A fundamental observation is of course that CPUs and memory subsystems have different performance properties today compared to when core parts of Pike were written. One particular detail is the frequent use of modulo (or rather int division) in hash tables which on x86_64 (if I recall correctly) has a latency in the 100+ cycle range. Examples of where this is used is mappings, identifier lookup, gc passes etc. A very naive replacement of %= in find_shared_string_identifier() (which typically scores high in an object-oriented test case like XSLT) improved benchmark runtime ~3-7% on my Core Duo laptop. My replacement was a very simple pointer shift/XOR mod 2^n.
Next, enabling some additional Shark probes on misaligned memory writes together with the int div probe gave very weird results for code that I thought would be trivial. It turns out that this:
void fn() { array arg = ({ 1, 2, 3 }); }
...copies arg recursively using a temporary mapping. Ouch! Consider a real-world example like the following:
string quote_text(string txt, void|array from, void|array to) { from = from || ({ "<", ">", "&" }); to = to || ({ "<", ">", "&" }); return replace(txt, from, to); }
...which semantically uses the inlined arrays as constants if the caller doesn't pass from/to. In my mind this would just be a refcount bump but Grubba pointed out that arrays are not copy-on-write so that isn't currently possible. A similar test with mappings still passes copy_svalues_recursively_no_free so apparently the c-o-w property isn't taken advantage of there either. Adding c-o-w to arrays and using it in these situations would be really nice.
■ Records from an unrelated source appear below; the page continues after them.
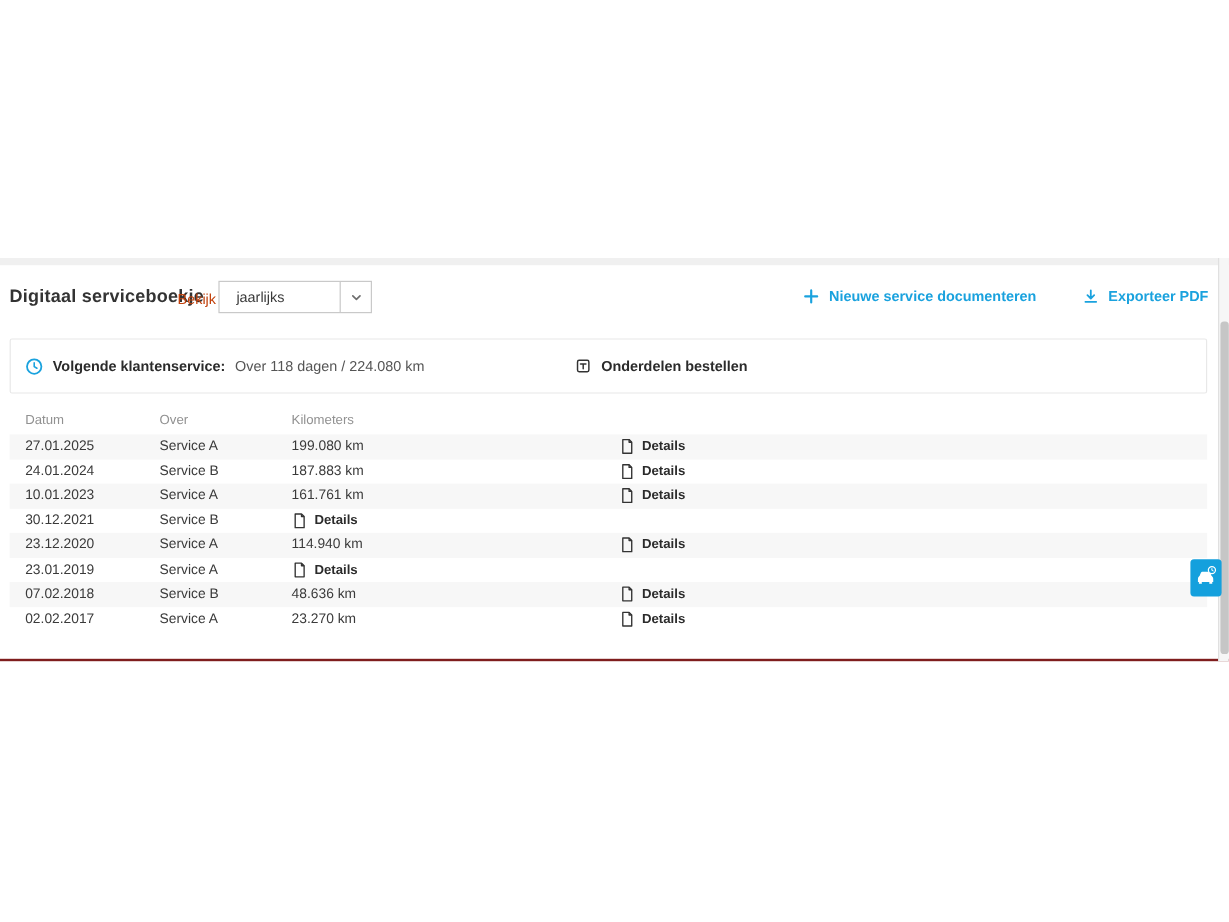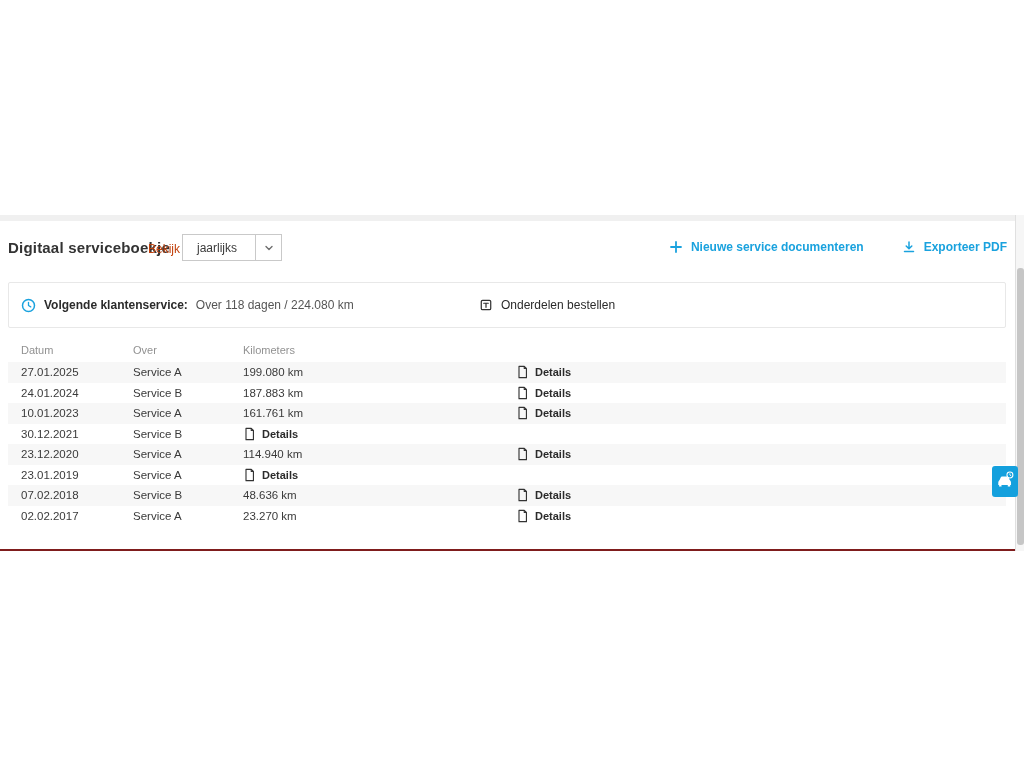--- a/index.html
+++ b/index.html
@@ -25,7 +25,7 @@
     position:absolute; left:148px; top:27px; font-size:12px; color:#c2410c;
   }
   .dropdown {
-    position:absolute; left:182px; top:19px; width:100px; height:27px;
+    position:absolute; left:182px; top:19px; width:128px; height:27px;
     border:1px solid #c9c9c9; background:#fff; display:flex; align-items:stretch;
     cursor:pointer;
   }

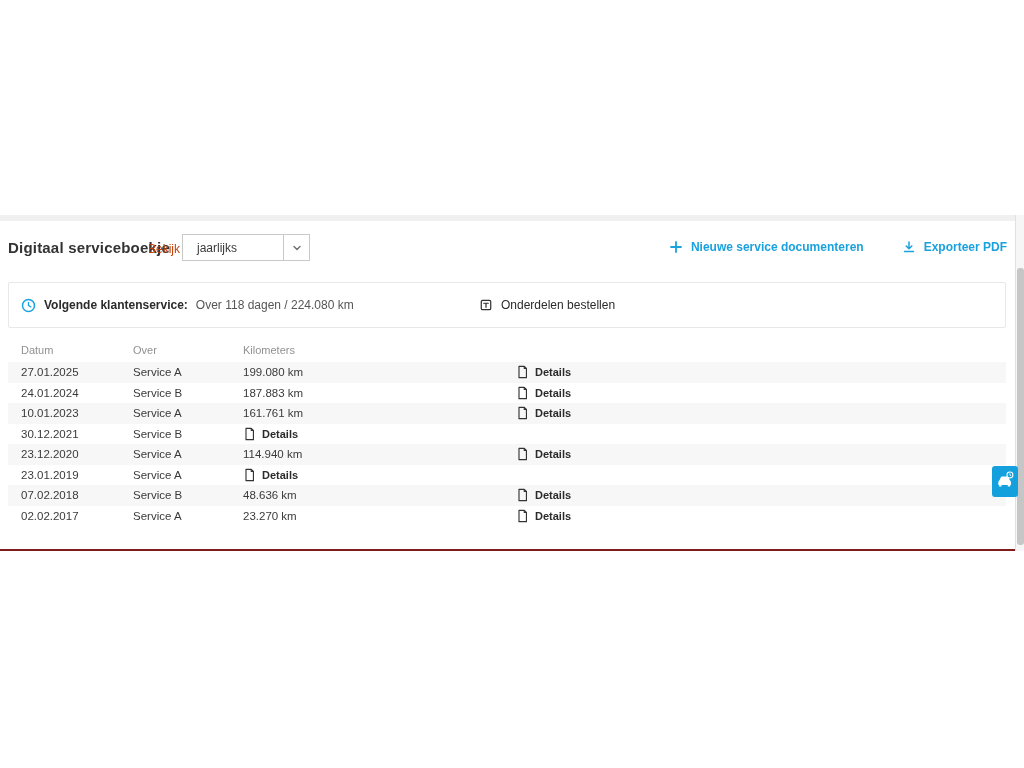--- a/index.html
+++ b/index.html
@@ -57,7 +57,7 @@
   .next-service .value { color:#555; }
   .order-parts {
     position:absolute; left:470px; top:0; height:100%;
-    display:flex; align-items:center; gap:8px; font-size:12px; font-weight:normal;
+    display:flex; align-items:center; gap:8px; font-size:12px; font-weight:bold;
     color:#2b2b2b; cursor:pointer;
   }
I also found examples like the zeroing in real_allocate_array() where gcc (v4.2.1 in my case) generated quite lousy code. A rewrite to a pointer-based loop with item-chunked initialization was faster. Don't know if the compiler has to play safe with the repeated dereferencing of fields with unknown aliasing effects inside unions but I'll gladly help rewrite such code if people agree it's beneficial.
Finally, anyone try compiling with Clang/llvm-gcc yet? I tested with llvm-gcc last year and aside from miscompilation in one place it was a tad slower overall compared to gcc. Maybe recent versions are better?
Can we make a plan for action on these items or do we need the elusive 7.9 branch open first?